En 2017, le long–métrage de fiction 120 battements par minute, réalisé par Robin Campillo, porte sur le grand écran l’histoire d’Act Up-Paris, association de lutte contre le sida fondée en 1989. Le film gagne l’approbation tant de la critique que du public ; et ce succès est intéressant à plus d’un titre. D’abord parce que le film met en scène l’histoire d’une lutte portée, des années 1980 à nos jours, par les mouvements LGBT. Aussi, parce que la popularité de 120 battements par minutes réveille, du côté des interlocuteurs institutionnels, le débat autour d’un projet de centre d’archives LGBT à Paris, porté par des militant·es, qui fondent en 2017, à la faveur du succès du film et à l’impulsion d’Act Up-Paris, le collectif Archives LGBTIQ. L’histoire de ce film, de sa création à sa réception, révèle ainsi les intrications multiples de l’art, la culture, et la politique des mouvements LGBTI et queer. Ce sont ces agencements, dans toute leur variété, que nous proposons d’interroger ici. 

L’intitulé de ce dossier, « Arts, Cultures et Activismes LGBTI et Queer » joue de termes polysémiques, mobilisés dans la formation de concepts qui émergent eux-mêmes de disciplines variées. « Cultures » peut ainsi désigner, dans un sens anthropologique, l’ensemble des traits distinctifs caractérisant le mode de vie d’une communauté (voir par exemple les travaux de Kennedy & Davis, 1993 ; Lewin & Leap, 1996), mais également référer aux cultures populaires (de Lauretis, 2007), aux industries culturelles, ou encore à la culture légitime. « Queer » se fait quant à lui terme « parapluie », englobant l’ensemble des identités LGBTI (Lesbiennes, Gays, Bisexuel–les, Trans’ et Intersexes), mais peut aussi renvoyer à une forme de militantisme radical, ou, dans l’acception de (gender)queer, à des identités de genre troublant la binarité masculin–féminin (Butler, 2005), si ce n’est à une anti–identité (Alexander, 1999 ; Gamson, 1995).

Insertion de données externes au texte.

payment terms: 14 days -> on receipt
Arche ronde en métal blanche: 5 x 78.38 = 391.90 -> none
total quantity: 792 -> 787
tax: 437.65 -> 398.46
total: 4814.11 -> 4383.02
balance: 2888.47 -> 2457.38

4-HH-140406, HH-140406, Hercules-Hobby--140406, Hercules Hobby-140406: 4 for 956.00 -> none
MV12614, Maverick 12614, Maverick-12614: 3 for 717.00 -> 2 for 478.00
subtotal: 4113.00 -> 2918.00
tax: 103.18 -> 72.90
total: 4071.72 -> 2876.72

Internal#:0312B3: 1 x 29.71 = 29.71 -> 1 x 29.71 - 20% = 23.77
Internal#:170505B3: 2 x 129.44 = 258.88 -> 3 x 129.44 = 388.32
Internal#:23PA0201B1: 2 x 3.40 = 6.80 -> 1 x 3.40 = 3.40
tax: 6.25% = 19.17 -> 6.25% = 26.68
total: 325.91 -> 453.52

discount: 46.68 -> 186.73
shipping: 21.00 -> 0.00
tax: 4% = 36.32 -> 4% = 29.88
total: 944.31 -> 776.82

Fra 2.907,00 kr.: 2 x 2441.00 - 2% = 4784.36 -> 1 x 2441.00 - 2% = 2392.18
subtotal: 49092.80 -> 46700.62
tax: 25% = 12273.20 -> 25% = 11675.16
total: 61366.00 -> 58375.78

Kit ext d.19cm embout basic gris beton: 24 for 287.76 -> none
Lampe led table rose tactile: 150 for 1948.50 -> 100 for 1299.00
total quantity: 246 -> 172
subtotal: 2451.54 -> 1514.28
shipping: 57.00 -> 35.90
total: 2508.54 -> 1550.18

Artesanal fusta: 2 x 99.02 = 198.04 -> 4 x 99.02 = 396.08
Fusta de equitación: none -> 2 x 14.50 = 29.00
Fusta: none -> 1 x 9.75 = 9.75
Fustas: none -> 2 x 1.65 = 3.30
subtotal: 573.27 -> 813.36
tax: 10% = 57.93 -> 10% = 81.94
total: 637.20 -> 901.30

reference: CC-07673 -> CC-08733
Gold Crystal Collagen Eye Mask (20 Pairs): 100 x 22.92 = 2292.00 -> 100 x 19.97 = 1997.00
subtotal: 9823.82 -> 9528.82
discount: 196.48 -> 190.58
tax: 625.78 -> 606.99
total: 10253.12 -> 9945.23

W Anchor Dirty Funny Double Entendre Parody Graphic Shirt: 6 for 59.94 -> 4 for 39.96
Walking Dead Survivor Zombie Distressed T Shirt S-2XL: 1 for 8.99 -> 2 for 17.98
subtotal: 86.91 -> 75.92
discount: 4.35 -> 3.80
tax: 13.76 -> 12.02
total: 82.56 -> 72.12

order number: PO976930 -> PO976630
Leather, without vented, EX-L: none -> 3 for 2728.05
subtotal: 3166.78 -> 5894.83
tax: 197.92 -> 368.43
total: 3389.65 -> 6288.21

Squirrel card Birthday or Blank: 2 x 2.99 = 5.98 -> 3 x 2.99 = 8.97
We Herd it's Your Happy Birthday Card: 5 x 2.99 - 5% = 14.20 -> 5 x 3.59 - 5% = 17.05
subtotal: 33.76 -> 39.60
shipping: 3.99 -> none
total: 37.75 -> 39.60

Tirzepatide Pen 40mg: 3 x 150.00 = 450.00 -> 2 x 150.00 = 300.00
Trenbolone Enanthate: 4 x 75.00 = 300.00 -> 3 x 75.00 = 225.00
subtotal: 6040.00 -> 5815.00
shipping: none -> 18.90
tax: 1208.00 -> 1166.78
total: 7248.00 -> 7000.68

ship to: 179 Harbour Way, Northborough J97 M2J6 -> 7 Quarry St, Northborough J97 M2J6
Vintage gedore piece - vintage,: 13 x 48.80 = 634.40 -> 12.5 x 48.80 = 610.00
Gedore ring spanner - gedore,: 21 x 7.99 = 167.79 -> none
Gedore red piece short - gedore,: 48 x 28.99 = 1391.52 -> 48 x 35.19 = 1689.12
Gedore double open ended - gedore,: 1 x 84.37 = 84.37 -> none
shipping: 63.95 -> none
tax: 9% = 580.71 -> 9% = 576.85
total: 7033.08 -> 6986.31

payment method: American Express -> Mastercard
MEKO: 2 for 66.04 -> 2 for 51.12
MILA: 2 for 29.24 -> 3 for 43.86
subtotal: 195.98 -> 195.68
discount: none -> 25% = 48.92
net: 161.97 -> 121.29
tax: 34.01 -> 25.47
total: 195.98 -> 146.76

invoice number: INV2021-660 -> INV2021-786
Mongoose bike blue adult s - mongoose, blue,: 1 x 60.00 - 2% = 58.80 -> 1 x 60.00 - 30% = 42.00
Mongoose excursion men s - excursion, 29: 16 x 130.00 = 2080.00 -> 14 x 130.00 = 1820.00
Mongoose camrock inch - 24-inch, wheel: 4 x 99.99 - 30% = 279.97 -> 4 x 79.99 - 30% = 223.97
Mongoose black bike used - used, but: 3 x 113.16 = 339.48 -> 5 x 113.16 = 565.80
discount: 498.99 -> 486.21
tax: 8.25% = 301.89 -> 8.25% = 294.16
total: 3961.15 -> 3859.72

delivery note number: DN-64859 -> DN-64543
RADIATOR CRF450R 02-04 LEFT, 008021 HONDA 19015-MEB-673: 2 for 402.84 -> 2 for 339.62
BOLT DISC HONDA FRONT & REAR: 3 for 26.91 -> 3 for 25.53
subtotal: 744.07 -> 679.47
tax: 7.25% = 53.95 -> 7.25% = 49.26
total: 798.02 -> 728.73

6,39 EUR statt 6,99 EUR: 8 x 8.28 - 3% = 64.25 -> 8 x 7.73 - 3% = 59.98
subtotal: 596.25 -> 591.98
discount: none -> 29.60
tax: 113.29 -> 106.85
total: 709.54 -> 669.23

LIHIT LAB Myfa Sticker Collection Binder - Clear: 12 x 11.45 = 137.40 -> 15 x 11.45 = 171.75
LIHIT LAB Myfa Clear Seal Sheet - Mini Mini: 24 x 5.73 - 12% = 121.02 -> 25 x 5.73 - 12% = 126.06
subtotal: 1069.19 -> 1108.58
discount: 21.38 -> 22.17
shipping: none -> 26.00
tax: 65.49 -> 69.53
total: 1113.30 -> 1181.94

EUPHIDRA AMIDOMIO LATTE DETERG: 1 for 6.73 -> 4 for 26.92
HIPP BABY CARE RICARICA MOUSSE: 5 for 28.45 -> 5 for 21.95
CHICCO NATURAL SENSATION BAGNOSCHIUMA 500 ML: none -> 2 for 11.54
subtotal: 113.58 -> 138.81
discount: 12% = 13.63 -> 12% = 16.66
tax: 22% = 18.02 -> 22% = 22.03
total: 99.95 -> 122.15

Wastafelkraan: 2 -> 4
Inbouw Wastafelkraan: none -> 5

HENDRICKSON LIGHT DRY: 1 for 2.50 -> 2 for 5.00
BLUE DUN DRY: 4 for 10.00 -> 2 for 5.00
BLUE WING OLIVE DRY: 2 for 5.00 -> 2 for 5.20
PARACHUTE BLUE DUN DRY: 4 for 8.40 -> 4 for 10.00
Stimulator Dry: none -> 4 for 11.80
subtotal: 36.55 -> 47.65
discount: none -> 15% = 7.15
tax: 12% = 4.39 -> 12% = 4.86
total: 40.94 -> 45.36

Si les auteurs et autrices demeurent libres de choisir l’interprétation qu’ils et elles feront de ces termes dans la construction de leurs terrains et objets d’enquête, penser leur diversité et leurs liens appelle à la constitution de dialogues interdisciplinaires. Afin d’établir une première esquisse de ces questions, nous donnons ci-après un aperçu non exhaustif des concepts mobilisables dans l’analyse des manières variées dont s’entrelacent cultures, esthétiques, identités et actions collectives. 

Considérant les objets culturels et artistiques mobilisés par les mouvements LGBTIQ, ainsi que leurs modalités de création, présentation, consommation ou réception critique, nous pensons ceux–ci non pas comme des objets autonomes, mais comme des outils nous permettant de comprendre l’organisation des sociétés contemporaines et des rapports sociaux de pouvoirs qui les structurent, à l’instar des démarches issues des Cultural Studies (Cervulle, Quemener & Vörös, 2017 ; Neveu, 2010). La production culturelle et médiatique, la création artistique, les espaces de rassemblements communautaires, des plus explicitement militants aux plus festifs d’entre eux, permettent en effet 

bien souvent aux personnes LGBTIQ de retrouver une forme d’agentivité face aux poids des normes « cishétéropatriarcales » –ceci, non sans toutefois se voir parfois opposer certaines limites (voir par exemple Espineira 2017 ; Gieseking, 2020). Dès lors, il s’agit de ne pas voir en ces objets culturels de simples représentations symboliques des politiques à l’oeuvre dans les communautés et mouvements LGBTIQ, mais également de souligner leur capacité à produire et renforcer des identités collectives (Almar, Cantacuzène & Lefaucheur, 2014), ou encore à renégocier leurs significations (Amato, 2016). Plus encore, ils cristallisent des enjeux tant hégémoniques que contre-hégémoniques (comme le rappelait Hall, 1981 [2010]) ; c’est pourquoi il importe par exemple aussi bien d’étudier la construction culturelle et médiatique de l’homonormativité, dont les aspirations normalisatrices relèvent elles aussi d’idées et d’engagements politiques particuliers (Vanlee, 2019), que de s’intéresser aux résistances qui lui sont opposées. L’identité n’est donc pas à comprendre comme figée et essentialiste, ni comme une unité naturellement stable et inaltérée, mais comme un concept « stratégique et situé » émergeant du « jeu des modalités spécifiques du pouvoir » (Hall, 2008 : 379-380). En ce sens, militant-e-s, artistes et individus peuvent se rassembler autour d’une identité collective, cristallisant différentes revendications, à commencer par leur droit à « vivre des vies vivables » (Butler, 2017). Or, c’est bien dans cette revendication élémentaire que naît leur dimension politique.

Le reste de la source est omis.